1331 East 6th Street
Los Angeles, CA 90021
While you're on our blog, check out Evan's post on the Carbonara-gate scandal that broke out this week. You'll find instructions there for her version of how to make the Roman classic.
Music: "Ah! Melody" by Serge Gainsbourg and "Soul Dressing" by Booker T. & the MGs
Carbonara, cannelloni and risotto are just a few examples of dishes brought to the US by Italian immigrants. In his new book The Ethnic Restaurateur," Krishnendu Ray explores how immigrants have created and changed the American palate. He is chair of NYU's Department of Nutrition, Food Studies and Public Health. Be sure to tune in all the way to the end of the interview to hear Krishnendu's reference to Hegel: "The owl of Minerva takes flight at dusk."
Music: "Boléro" by Pink Martini
Next, we travel to the oldest state in the Arab world. Oman is part of the Gulf oil economy, yet it was the food of the sultanate that seduced Felicia Campbell. Her new cookbook, The Food of Oman, is an unexpected look at a cuisine with many flavors and ancient roots.

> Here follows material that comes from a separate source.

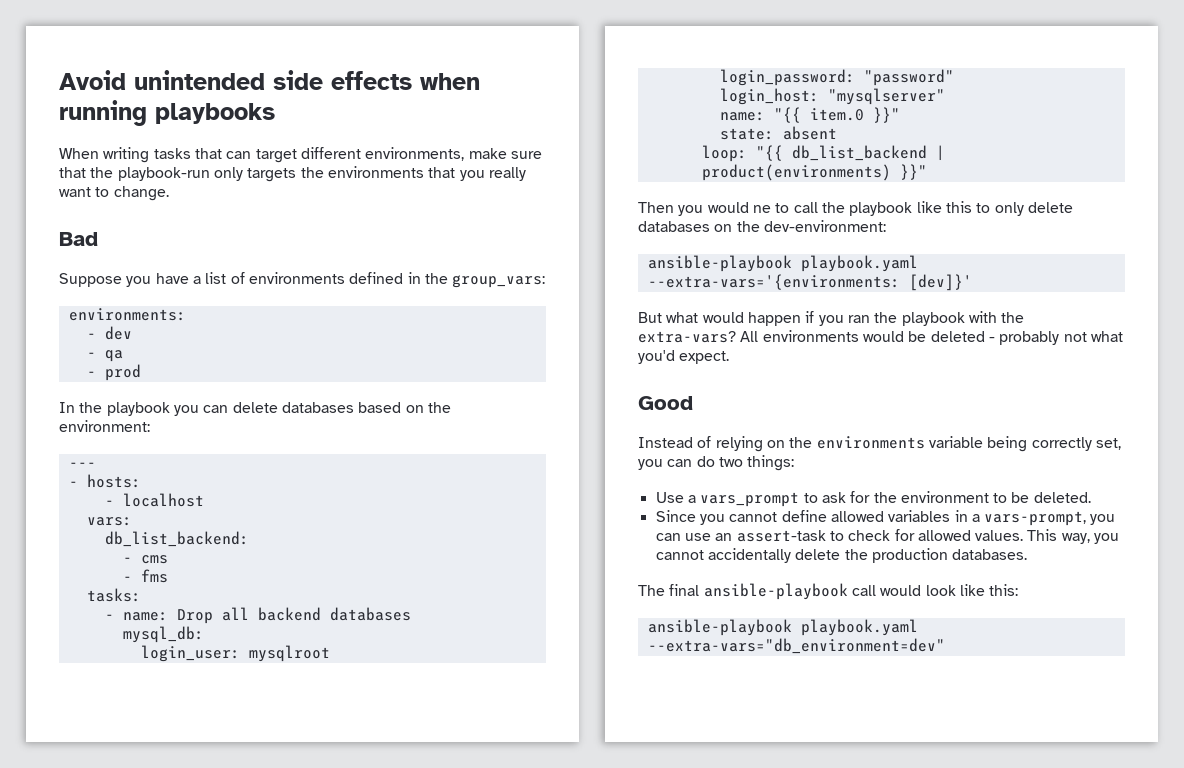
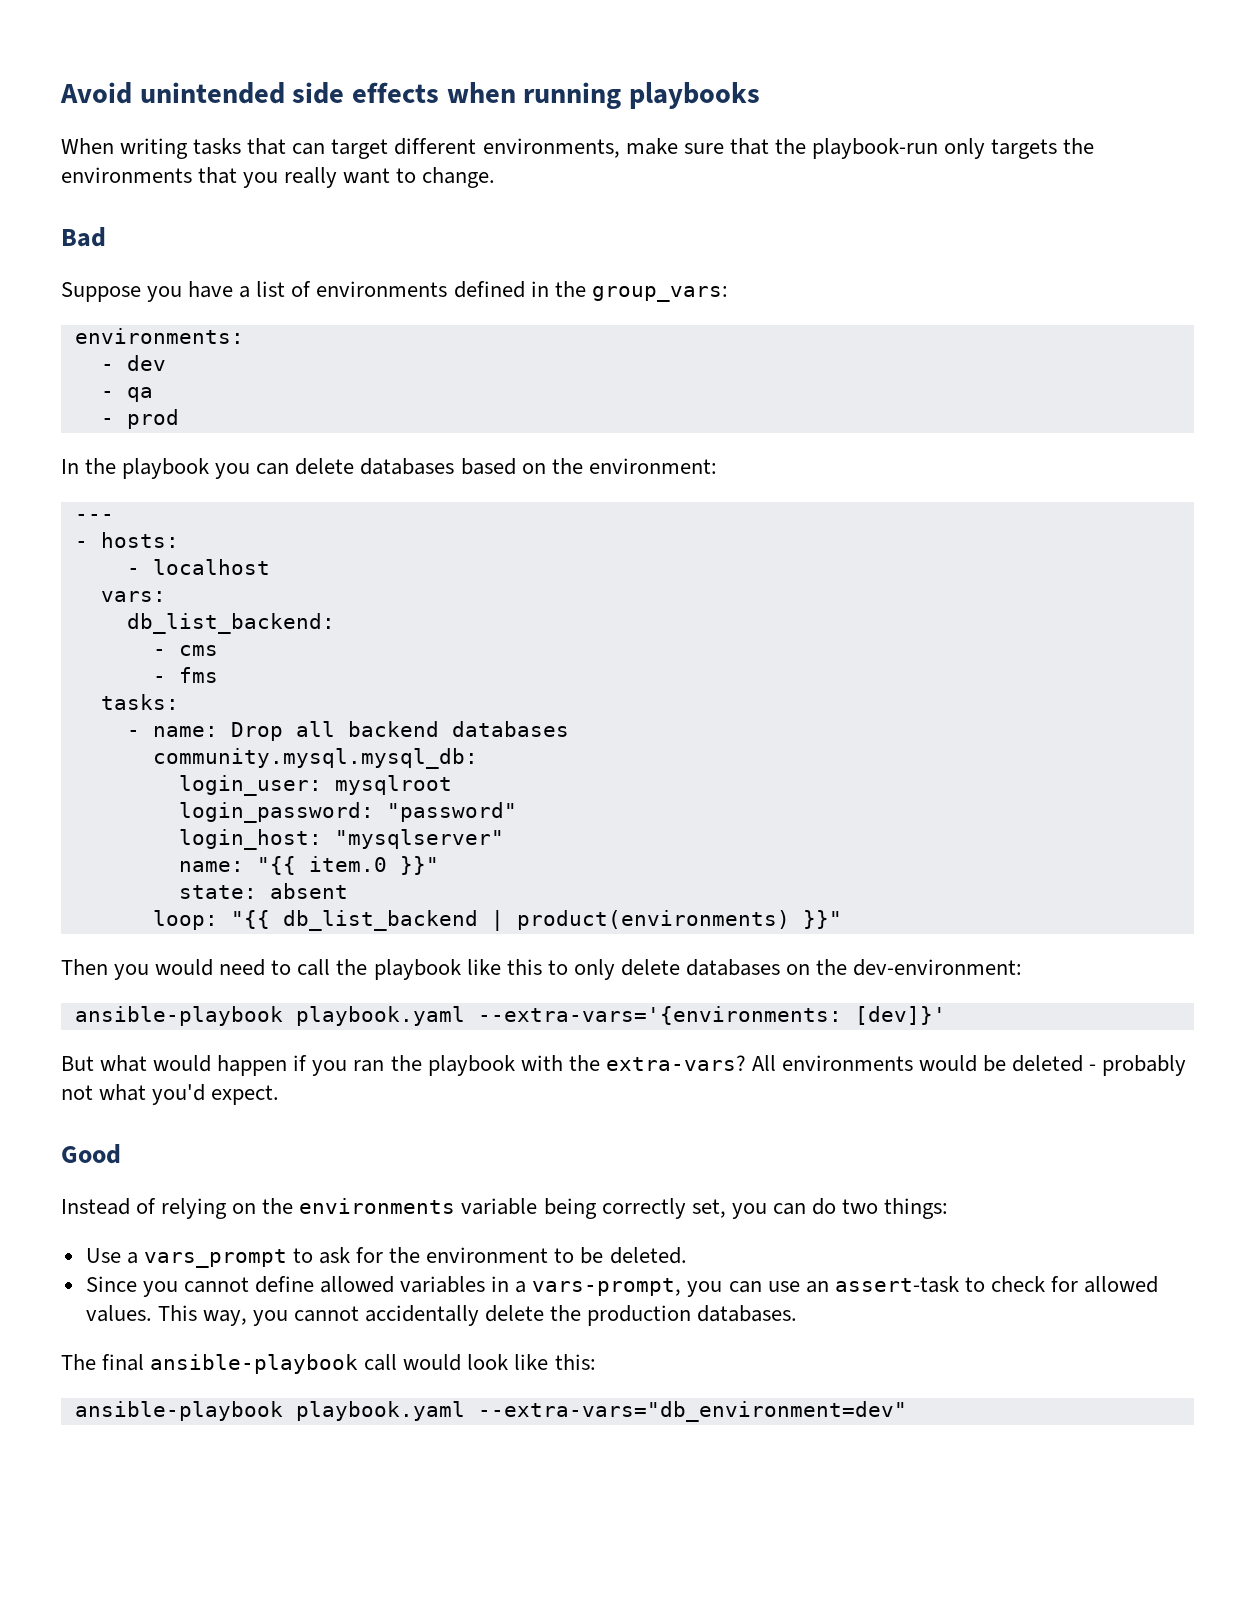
[122,626,204,643] mysql_db: -> [152,748,478,769] community.mysql.mysql_db:
[752,205,771,213] ne -> [219,959,266,976] need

Campbell is executive features editor for the Times of Oman. Head to the Good Food blog to find her recipe for Omani lentil soup.
Music: "The Stoop" (Instrumental) by Little Jackie
Artichokes are in season now in Southern California. Spanish settlers introduced these spiny plants to California in the early 1900's. They took to the damp cool coastal parts of the state so remarkably that today 99% of artichokes sold in the US are grown here.
It takes one year for an artichoke to grow. At Smith Farms, the harvest starts in late February. Leave them in the fields too long under the hot California sun and the artichokes turn into inedible flowers. This intel comes from McKay Smith, who sells artichokes at the Santa Monica Farmers' Market from March until May.
Laura Avery also talks with Tony Esnault this week at the Santa Monica Farmers' Market. He's the chef and owner at Church & State in LA's Arts District and at the newly opened Spring restaurant Downtown. Esnault says the Smith Farms purple thornless artichokes are one of the best deals at the market now. While many fans of artichokes boil or steam them, in France's Loire Valley where Esnault grew up, artichokes are eaten raw with mustard vinaigrette. Find his recipe for Artichoke Barigoule on the Good Food blog.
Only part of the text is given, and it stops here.